Problem to solve:
Say how many lines in the data hold "separately". Nothing else belongs in the answer.

Raw data:
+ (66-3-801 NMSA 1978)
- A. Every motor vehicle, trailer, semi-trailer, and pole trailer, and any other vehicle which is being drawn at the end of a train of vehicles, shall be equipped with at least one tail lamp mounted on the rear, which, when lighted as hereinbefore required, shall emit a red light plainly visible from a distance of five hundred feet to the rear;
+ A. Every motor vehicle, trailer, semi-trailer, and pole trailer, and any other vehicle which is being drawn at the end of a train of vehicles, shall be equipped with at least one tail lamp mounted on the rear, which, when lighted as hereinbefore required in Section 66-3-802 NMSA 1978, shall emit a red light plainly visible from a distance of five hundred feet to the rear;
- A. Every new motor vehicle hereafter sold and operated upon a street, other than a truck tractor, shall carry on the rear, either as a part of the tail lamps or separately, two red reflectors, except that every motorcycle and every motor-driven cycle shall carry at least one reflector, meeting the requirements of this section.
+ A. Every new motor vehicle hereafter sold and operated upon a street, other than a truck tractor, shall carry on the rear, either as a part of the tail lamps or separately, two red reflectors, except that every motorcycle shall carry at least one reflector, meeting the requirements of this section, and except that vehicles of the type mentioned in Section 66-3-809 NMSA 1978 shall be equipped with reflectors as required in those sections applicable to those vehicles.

Result:
2